Der Verein Litprom verschiebt die Verleihung des LiBeraturpreises 2023 an die palästinensische Autorin Adania Shibli. „Niemand fühlt sich derzeit zum Feiern“, begründete Litprom angesichts des Krieges zwischen der Hamas und Israel die gemeinsam mit der Autorin getroffene Entscheidung am Freitag in Frankfurt am Main. Der Verein zur Förderung von Literatur aus Afrika, Asien und Lateinamerika halte aber trotz der Kritik an der Preisvergabe für den Roman „Eine Nebensache“ fest.
Der mit 3.000 Euro dotierte Preis sollte ursprünglich am 20. Oktober auf der Frankfurter Buchmesse verliehen werden. Nun solle die Verleihung nach der Buchmesse zu einem noch unbestimmten Zeitpunkt stattfinden. Seit dem Angriff der Hamas auf Israel und den Massakern an jüdischen Zivilisten ist Kritik an dem preisgekrönten Roman aufgeflammt, wonach israelische Soldaten als Mörder und palästinensische Frauen als Opfer einseitig dargestellt würden.
Der Schriftstellerverband PEN Berlin forderte am Freitag, an der Preisvergabe festzuhalten. „Kein Buch wird anders, besser, schlechter oder gefährlicher, weil sich die Nachrichtenlage ändert. Entweder ist ein Buch preiswürdig oder nicht“, sagte die Sprecherin des Verbands, die Autorin Eva Menasse. Die im Juni bekanntgegebene Entscheidung für Shibli sei eine „sehr gute“.
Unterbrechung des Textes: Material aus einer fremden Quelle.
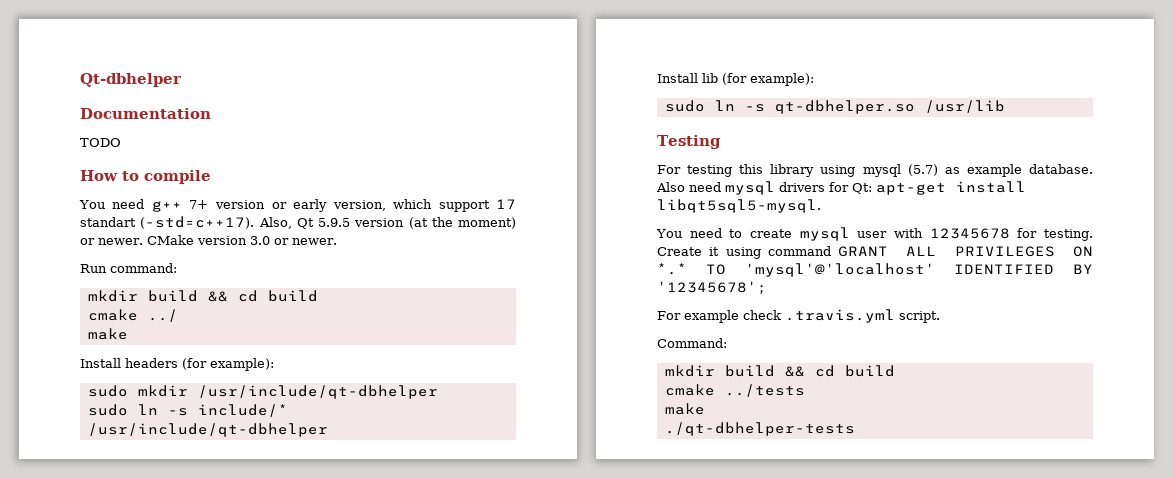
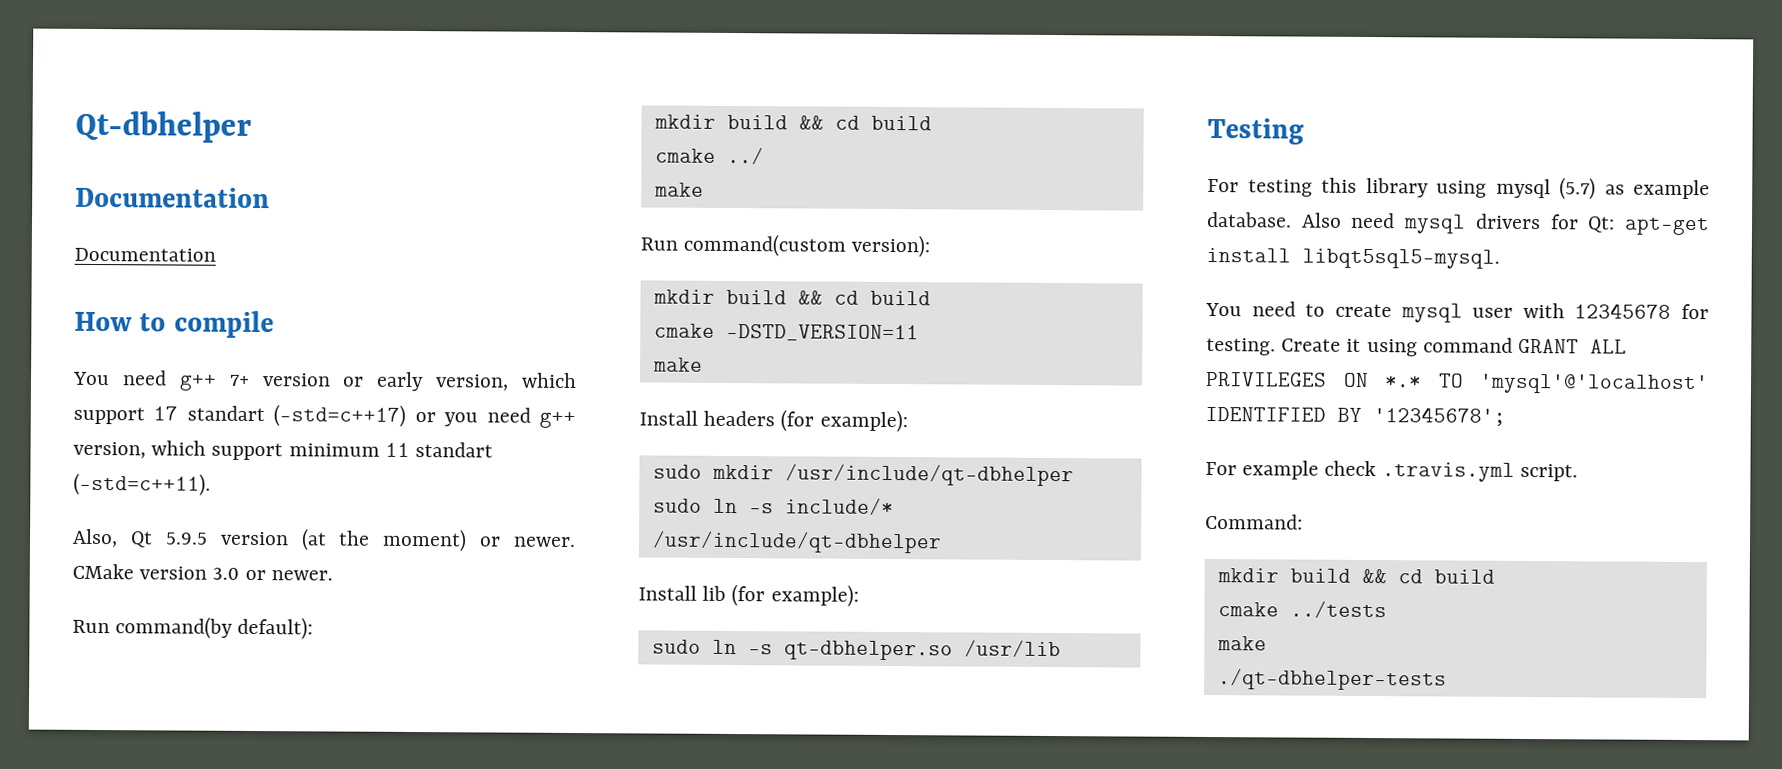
[80,138,121,147] TODO -> [74,247,216,262] Documentation
[140,216,255,229] (-std=c++17). -> [273,404,576,429] [73,440,494,461] [73,472,211,496] (-std=c++17) or you need g++ version, which support minimum 11 standart (-std=c++11). //
[110,263,177,273] command: -> [115,616,314,640] command(by default):
(128, 334) none -> [640,233,931,258] [652,289,931,306] [653,323,919,342] [652,357,703,372] // Run command(custom version): // mkdir build && cd build // cmake -DSTD_VERSION=11 // make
Nach dem Massenmord der Hamas an Hunderten Zivilisten fehle es auffällig und schmerzlich an palästinensischen und arabischen Stimmen, die diese Verbrechen mit unmissverständlichen Worten verurteilten, bedauerte Menasse. Aber sie müssten ihre Erfahrungen mit der israelischen Besatzungspolitik beschreiben dürfen, unter der die Palästinenser litten, wie Shibli es in ihrem Roman schildere.
Der Roman „Eine Nebensache“ handelt von der Vergewaltigung und Ermordung eines Beduinenmädchens durch israelische Soldaten in der Negev-Wüste 1949 und der Aufklärung des Verbrechens durch eine junge Frau Jahrzehnte später. Der LiBeraturpreis wird jährlich an Autorinnen aus dem Globalen Süden für ein neues auf Deutsch erschienenes Buch vergeben.